## What is needed
The records that follow are to be printed exactly, with no images.

[Before-and-after change data]

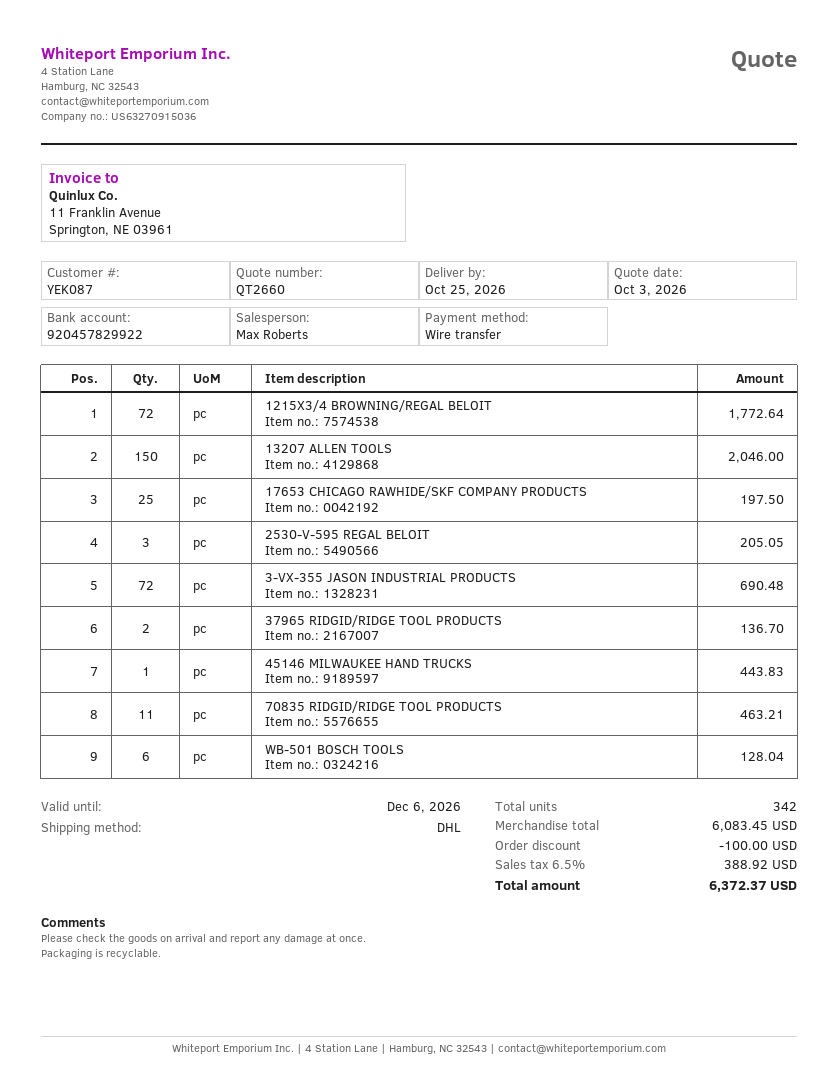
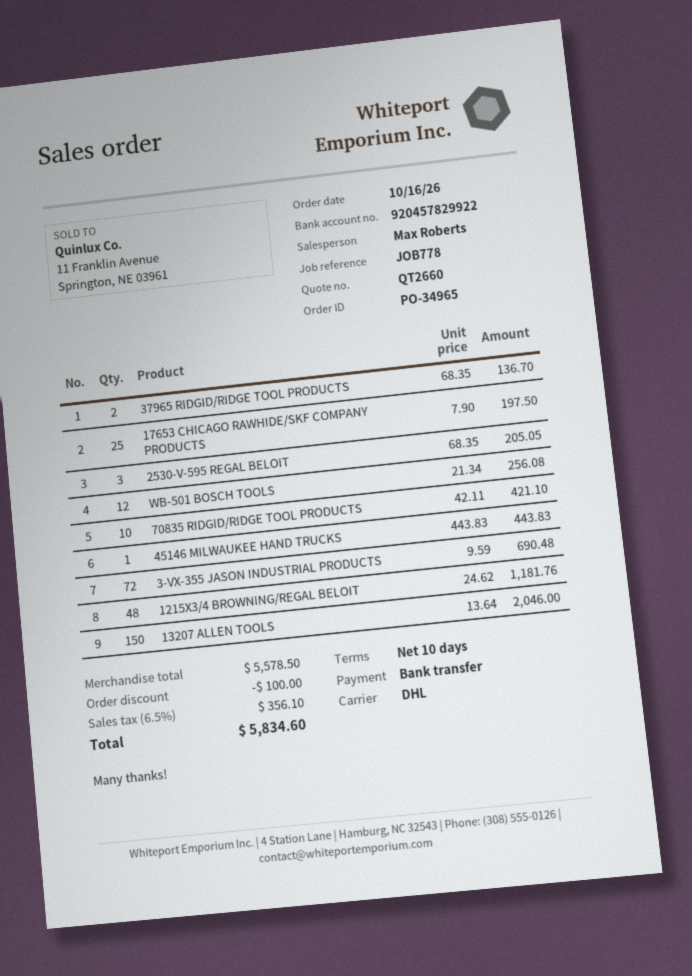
1215X3/4 BROWNING/REGAL BELOIT: 72 for 1772.64 -> 48 for 1181.76
70835 RIDGID/RIDGE TOOL PRODUCTS: 11 for 463.21 -> 10 for 421.10
WB-501 BOSCH TOOLS: 6 for 128.04 -> 12 for 256.08
subtotal: 6083.45 -> 5578.50
tax: 6.5% = 388.92 -> 6.5% = 356.10
total: 6372.37 -> 5834.60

## Reply
1215X3/4 BROWNING/REGAL BELOIT: 72 for 1772.64 -> 48 for 1181.76
70835 RIDGID/RIDGE TOOL PRODUCTS: 11 for 463.21 -> 10 for 421.10
WB-501 BOSCH TOOLS: 6 for 128.04 -> 12 for 256.08
subtotal: 6083.45 -> 5578.50
tax: 6.5% = 388.92 -> 6.5% = 356.10
total: 6372.37 -> 5834.60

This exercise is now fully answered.